*Goal of the exercise*.
Return each line of the entries that mentions the word "left".

*Data for processing*.

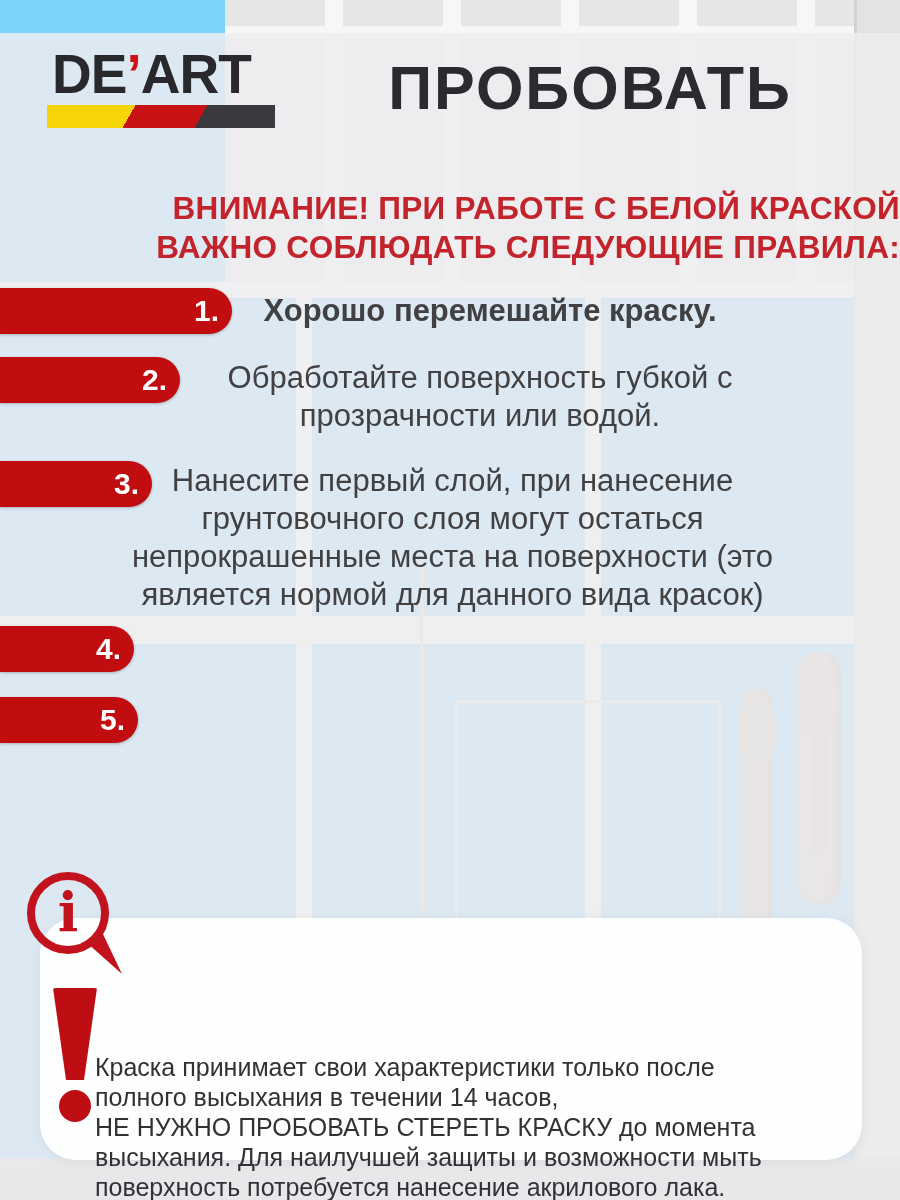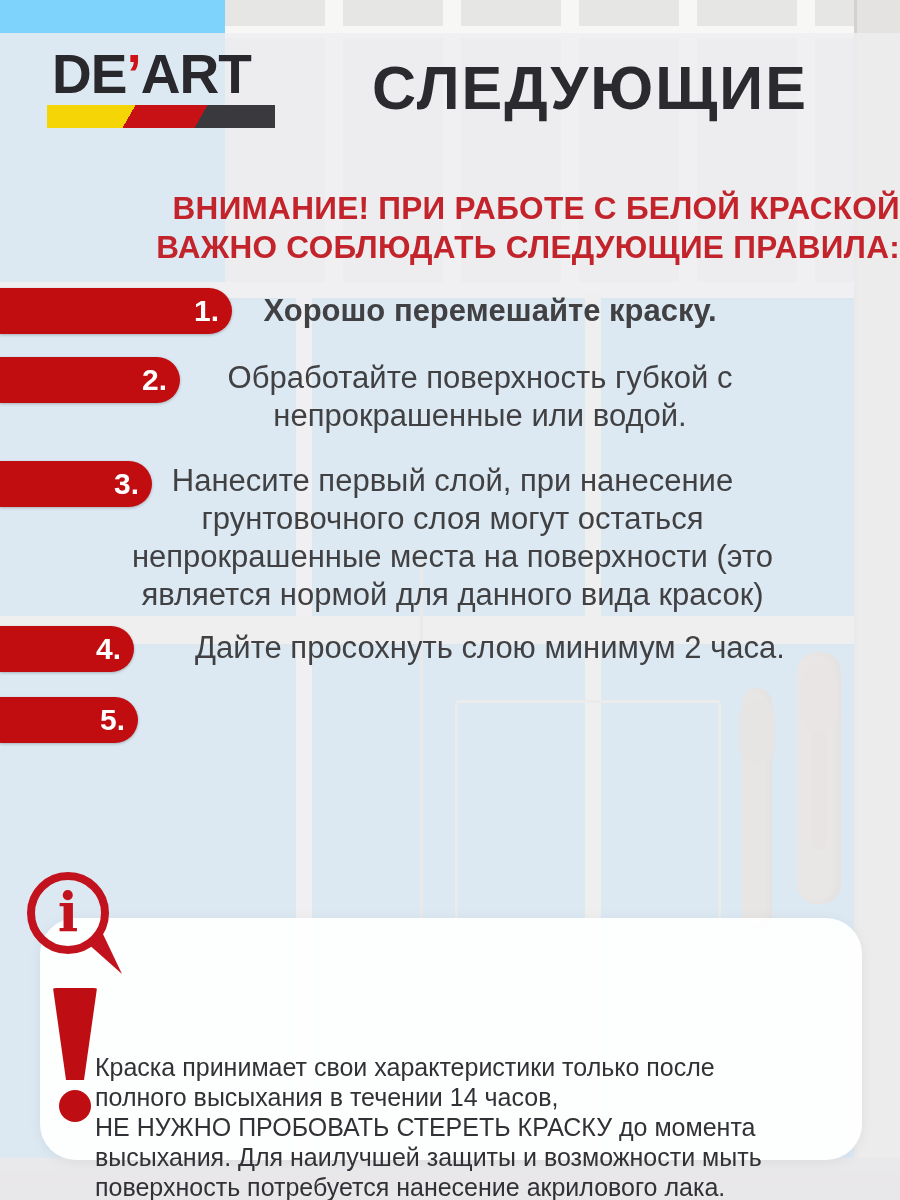--- a/index.html
+++ b/index.html
@@ -126,7 +126,7 @@
     <div class="logo-stripe">
       <div class="logo-stripe-inner"></div>
     </div>
-    <div class="page-title">СЛЕДУЮЩИЕ</div>
+    <div class="page-title">ПРОБОВАТЬ</div>
 
     <div class="warning-heading">ВНИМАНИЕ! ПРИ РАБОТЕ С БЕЛОЙ КРАСКОЙ
 ВАЖНО СОБЛЮДАТЬ СЛЕДУЮЩИЕ ПРАВИЛА:</div>

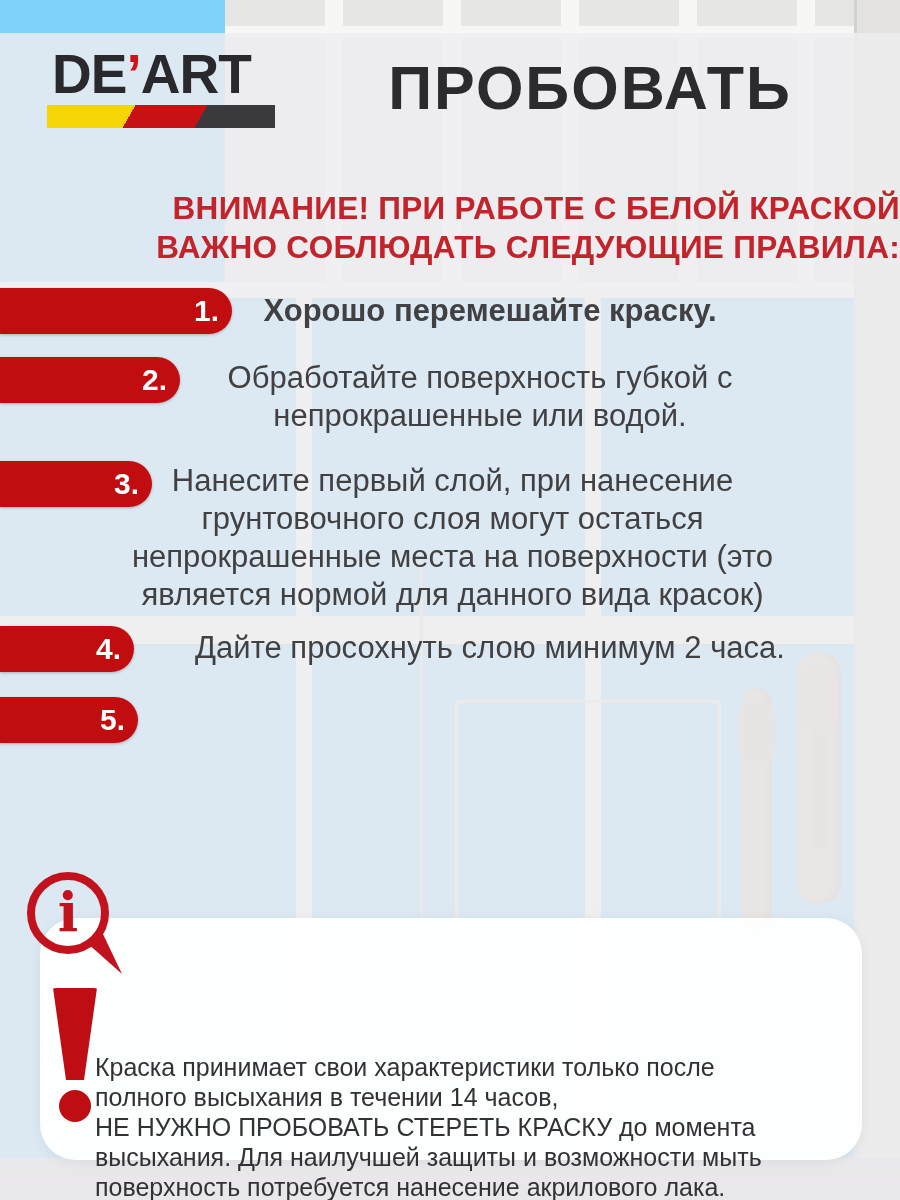--- a/index.html
+++ b/index.html
@@ -140,7 +140,7 @@
         <span class="num">2.</span>
       </div>
     <div class="item-text item-text-2">Обработайте поверхность губкой с
-непрокрашенные или водой.</div>
+прозрачности или водой.</div>
 
     <div class="pill pill-3">
         <span class="num">3.</span>

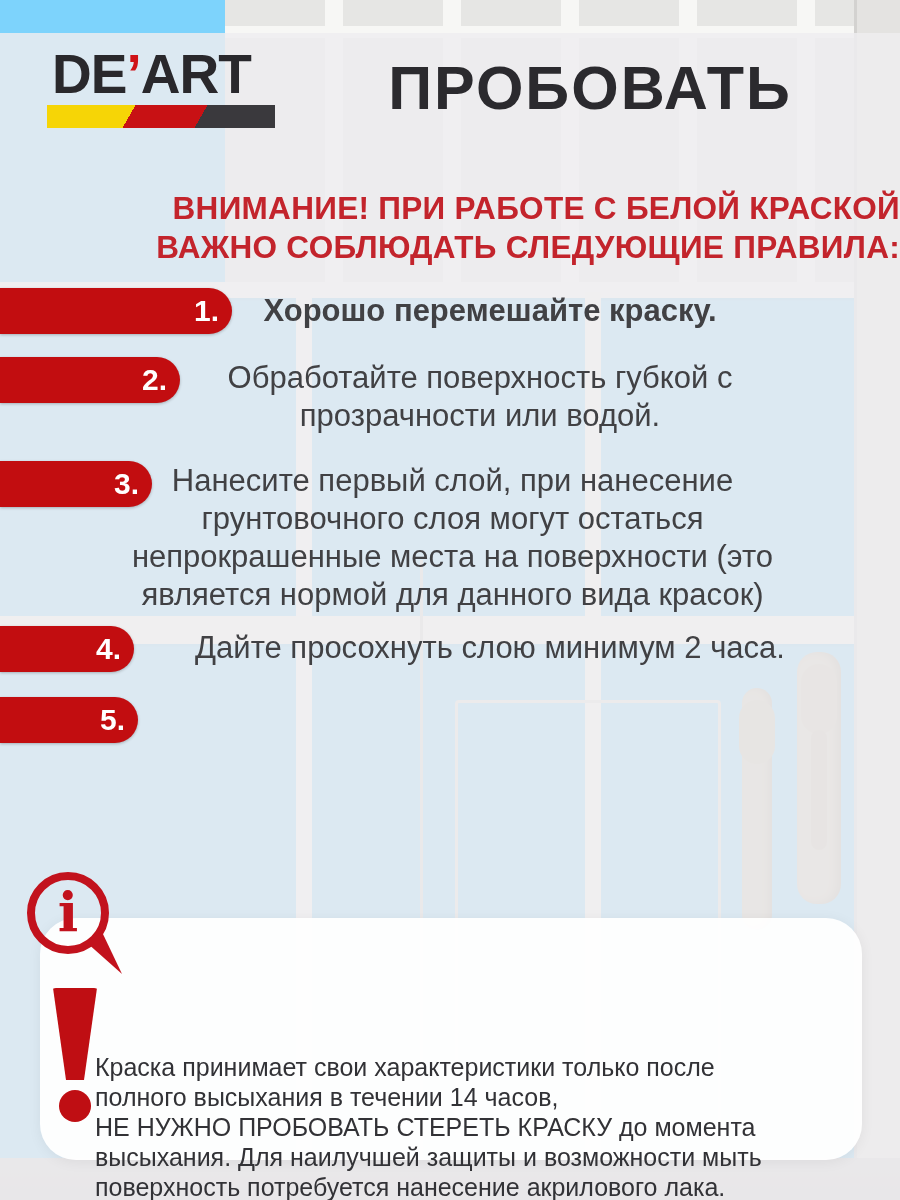--- a/index.html
+++ b/index.html
@@ -153,7 +153,6 @@
     <div class="pill pill-4">
         <span class="num">4.</span>
       </div>
-    <div class="item-text item-text-4">Дайте просохнуть слою минимум 2 часа.</div>
 
     <div class="pill pill-5">
         <span class="num">5.</span>

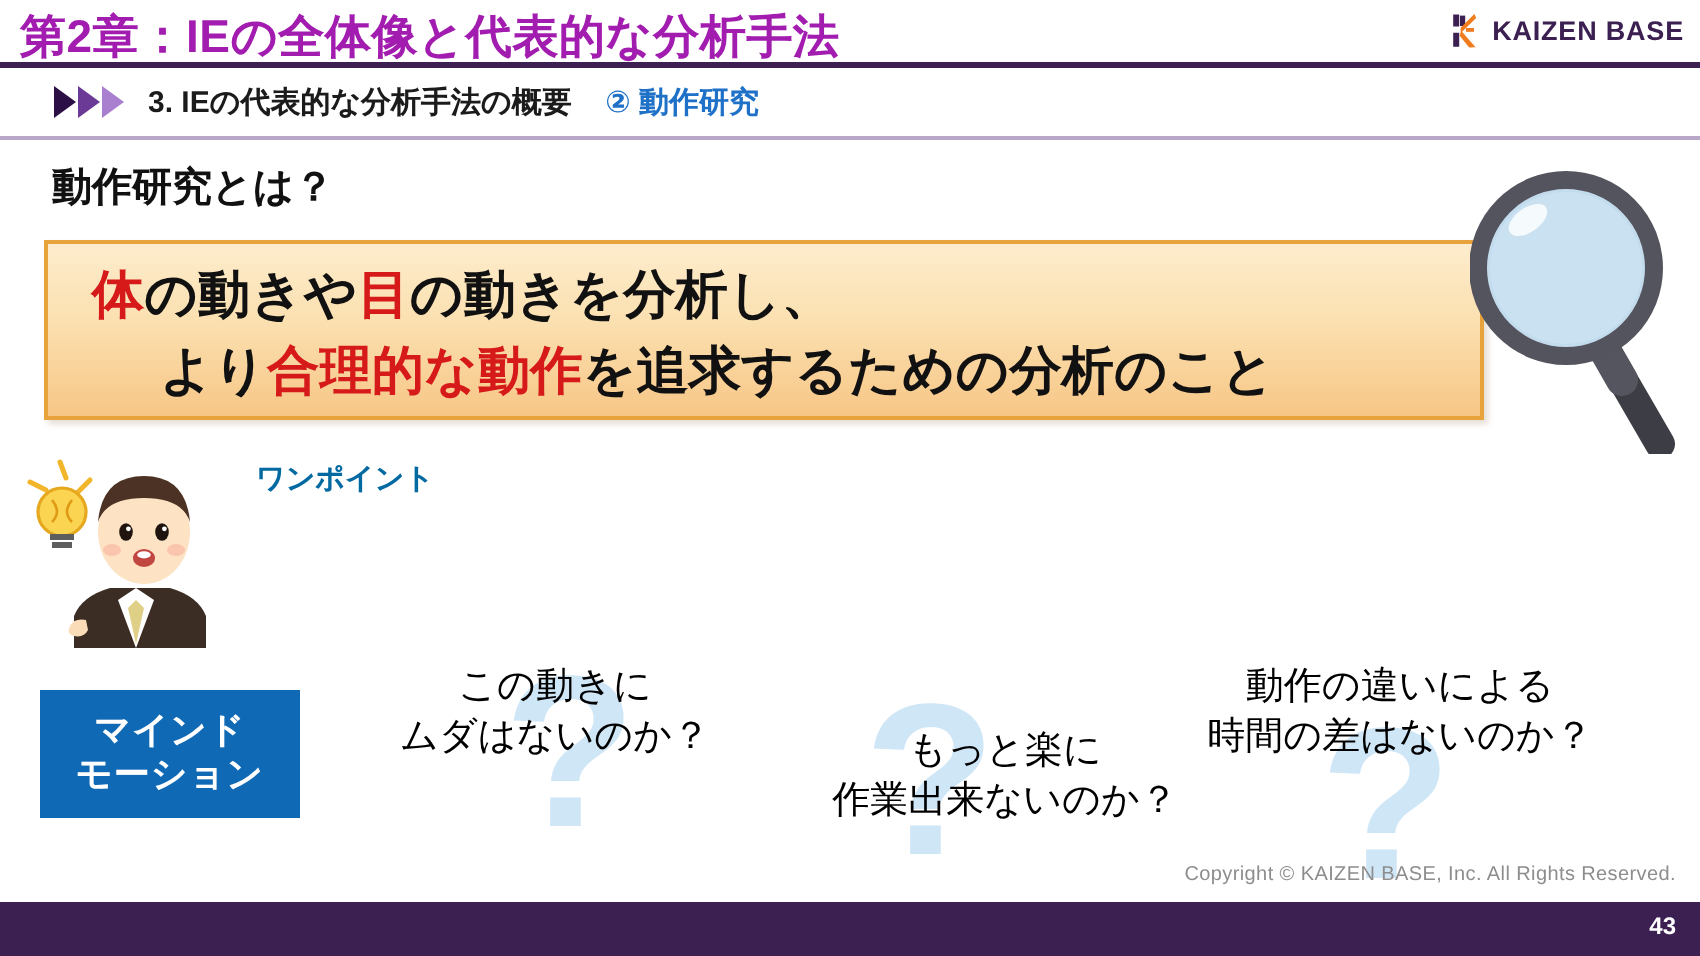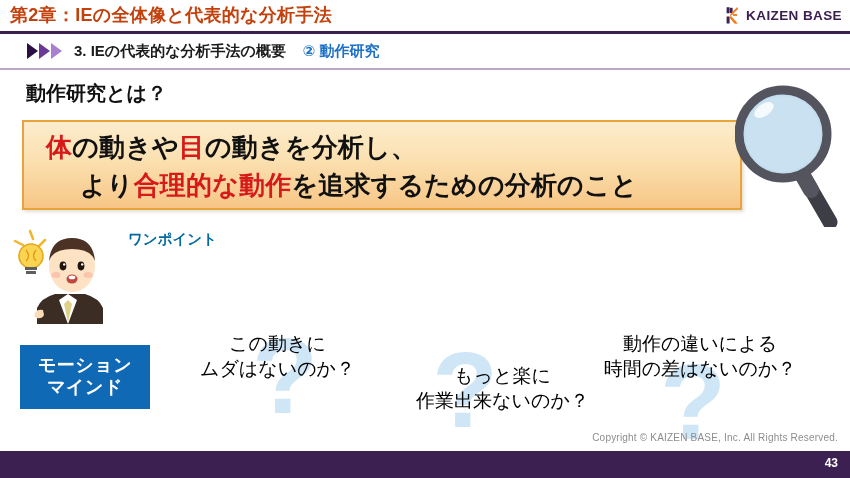--- a/index.html
+++ b/index.html
@@ -29,9 +29,9 @@
   .chapter-title {
     position: absolute;
     left: 10px; top: 3px;
-    font-size: 18px;
-    font-weight: bold;
-    color: #c2410c;
+    font-size: 23px;
+    font-weight: bold;
+    color: #a21caf;
     letter-spacing: 0.3px;
     white-space: nowrap;
   }

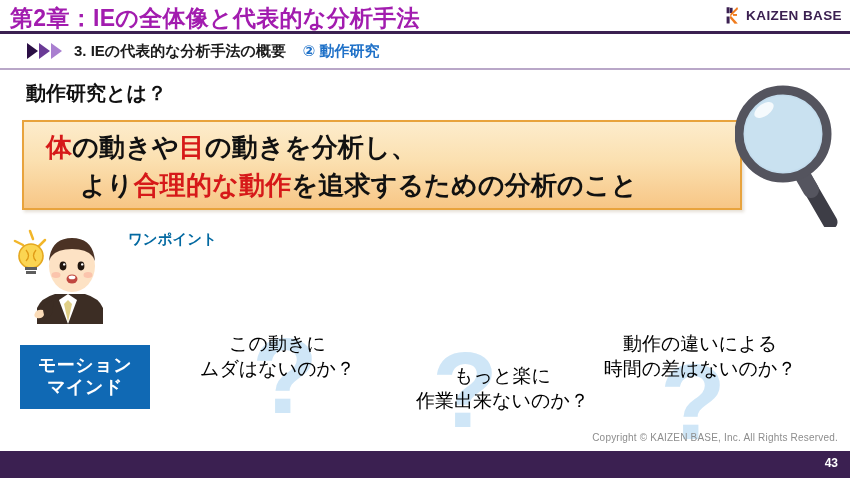--- a/index.html
+++ b/index.html
@@ -309,8 +309,8 @@
   <div class="note-label">ワンポイント</div>
 
   <div class="mm-box">
+    <span class="mm-line">マインド</span>
     <span class="mm-line">モーション</span>
-    <span class="mm-line">マインド</span>
   </div>
 
   <div class="qmark" style="left:252px; top:322px; font-size:108px; line-height:1;">?</div>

*Exercise response*.
     left: 10px; top: 3px;
   <div class="qmark" style="left:252px; top:322px; font-size:108px; line-height:1;">?</div>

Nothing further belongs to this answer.